Le 24 Janvier
2006, le Tribunal de Lille rendra son jugement dans le procès
qui oppose Christian Vanneste à trois associations défendant
les droits des homosexuels (Act up Paris, SOS Homophobie,
SNEG).
Ce procès est
historique dans le sens où, pour la première fois, des propos
incitant à la haine homophobe seront peut être condamnés par
la justice française.
Depuis
décembre 2004, Christian Vanneste affirme dans les médias et
persiste pendant son procès (du 13 décembre 2004) : " le
comportement homosexuel est un danger pour l'humanité ",
" la vie, c'est l'ordre et la hiérarchie des comportements
".
De
plus, c'est soit disant au nom de la liberté d'expression qu'il
insulte et discrimine des femmes et des hommes homosexuels et
plus largement ceux et celles qui entendent maîtriser leur vie
sexuelle et sentimentale.
Derrière
l'ordre moral de Christian Vanneste pointent les thèses de la
droite sarkosiste, de l'extrême droite et des intégristes de
tous poils.
Ce
véritable lobby réactionnaire dont Christian Vanneste se veut
le porte parole est notamment favorable à la peine de mort.

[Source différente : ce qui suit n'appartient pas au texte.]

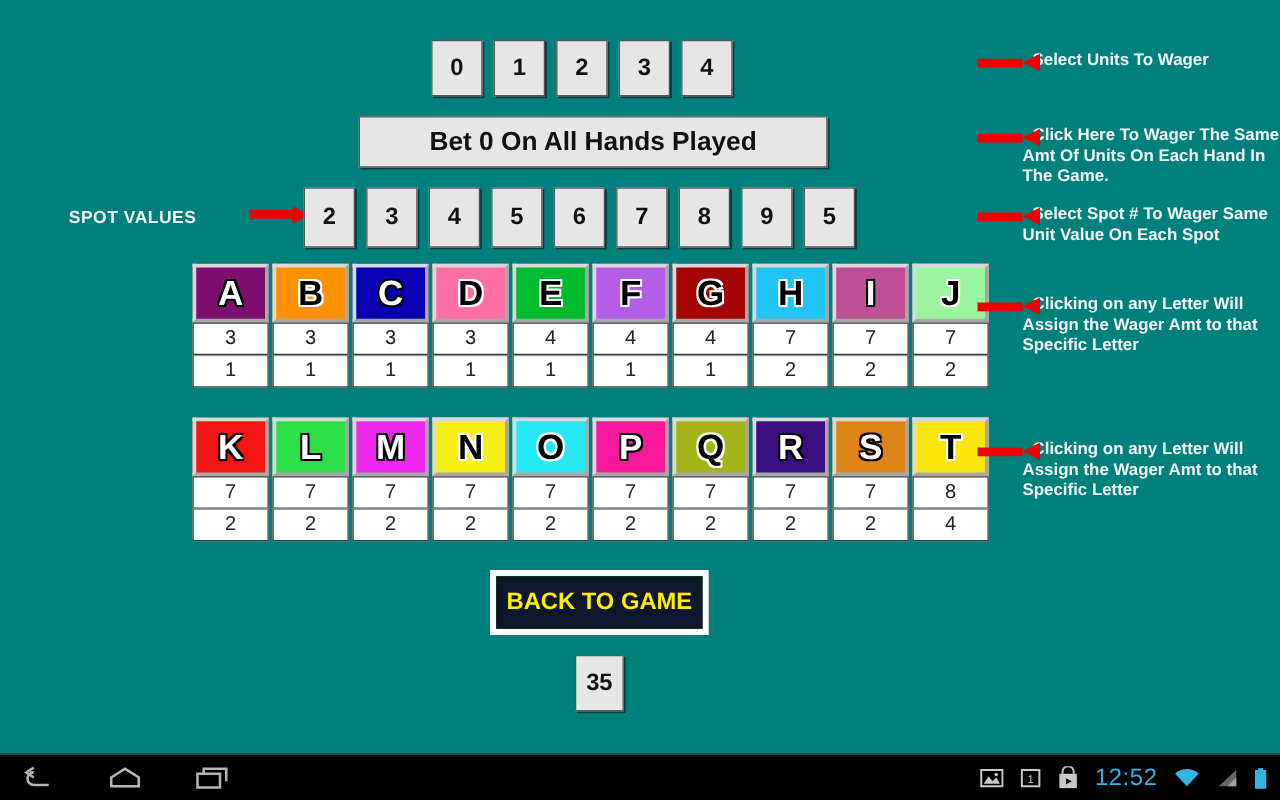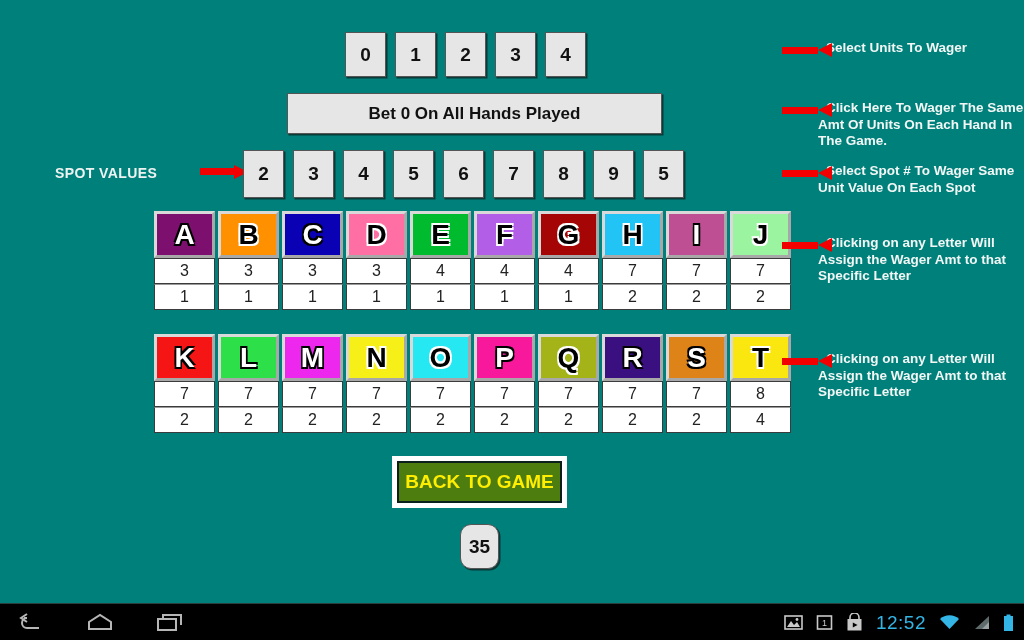--- a/index.html
+++ b/index.html
@@ -63,7 +63,7 @@
     top: 93px;
     width: 375px;
     height: 41px;
-    font-size: 17px;
+    font-size: 21px;
   }
 
   

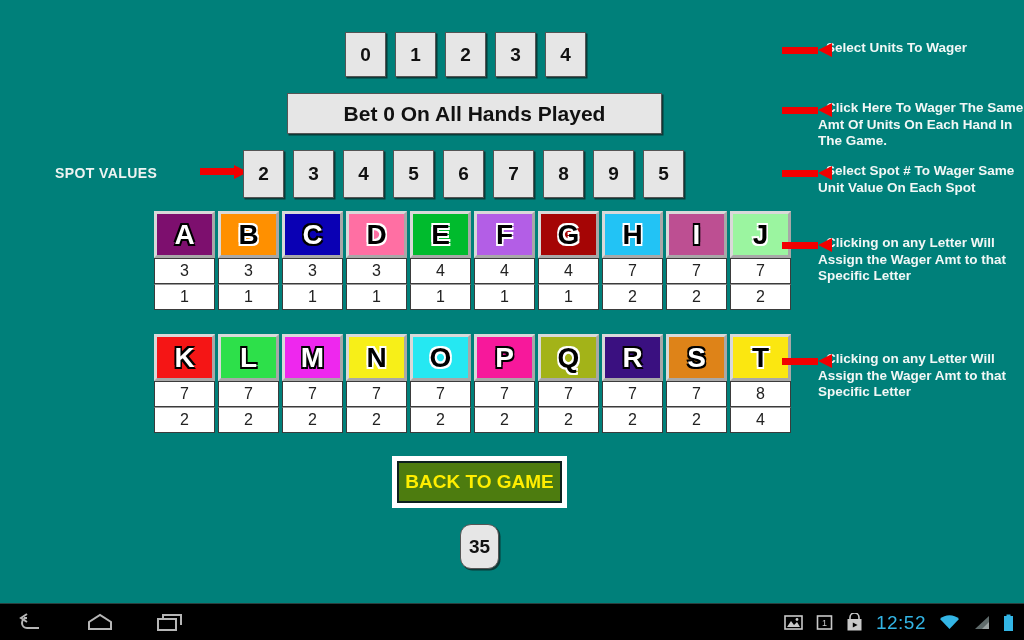--- a/index.html
+++ b/index.html
@@ -191,7 +191,7 @@
     top: 456px;
     width: 175px;
     height: 52px;
-    background: #4d7c0f;
+    background: #0f172a;
     border: 5px solid #ffffff;
     box-sizing: border-box;
     display: flex;

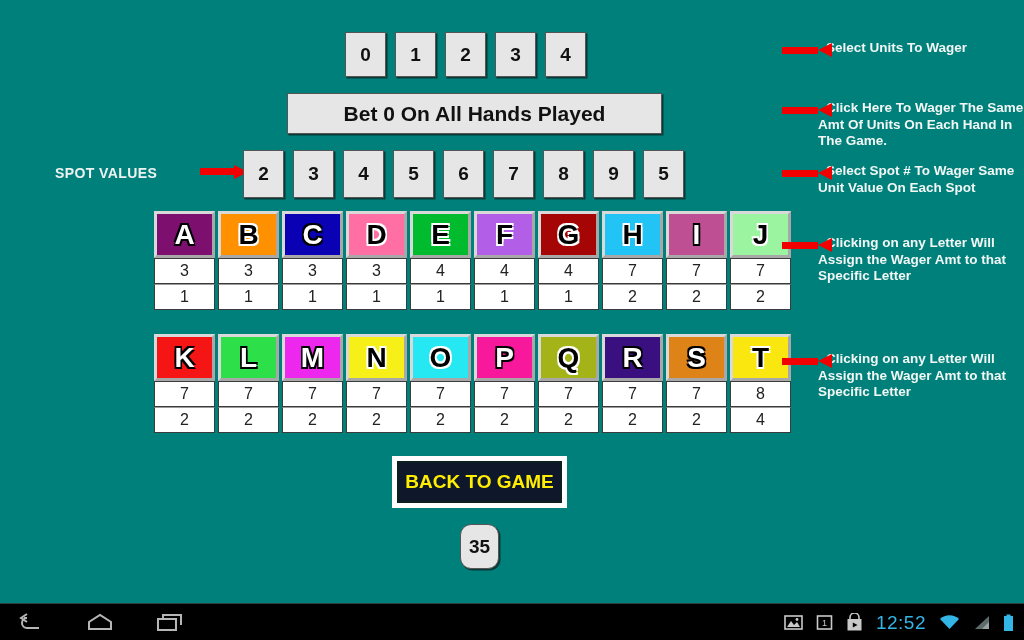--- a/index.html
+++ b/index.html
@@ -218,7 +218,6 @@
     width: 39px;
     height: 45px;
     font-size: 19px;
-    border-radius: 11px;
   }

De plus, il nie le droit des femmes à disposer de leur corps
et de leur sexualité, il veut faire la promotion des " effets
positifs " de la colonisation et même d'une société " au mérite
" où les droits des personnes sont attribuées en fonction de
leurs origines et de leurs comportements sociaux.
Pour
notre part, nous n'oublions pas que ces thèses ont eu et ont
encore pour effets, outre les violences faites aux femmes, aux
lesbiennes et aux homosexuels, nombre de guerres et de génocides
depuis plusieurs siècles.
Encore
une fois, une partie de la classe politique instrumentalise
les inégalités existantes entre femmes et hommes, hétérosexuels
et homosexuels à des fins électorales. Ils veulent nous faire
croire que la crise politique et économique que nous traversons
est due à une catégorie de la population et non pas à des choix
politiques de société.
Il
faut donc que Christian Vanneste soit condamné pour ses propos
discriminatoires comme n'importe quel citoyen conformément à
la loi.
Même
si ce n'est qu'un premier pas sur le chemin de l'égalité des
droits entre femmes et hommes, entre hétérosexuels et homosexuels.Egalité
que reconnaissent désormais des pays comme les Pays Bas, la
Belgique, le Royaume Uni, l'Espagne, …alors qu'en France, les
discriminations liées à l'orientation sexuelle restent la règle
au quotidien : dans la rue, à l'école, au travail, dans le droit
à la parentalité, …
C'est pour toutes ces raisons que nous appelons
toutes les personnes et organisations soucieuses des libertés
individuelles et collectives à un rassemblement qui aura lieu
LE MARDI 24 JANVIER 2006
A 13h30
DEVANT LE PALAIS DE JUSTICE DE LILLE.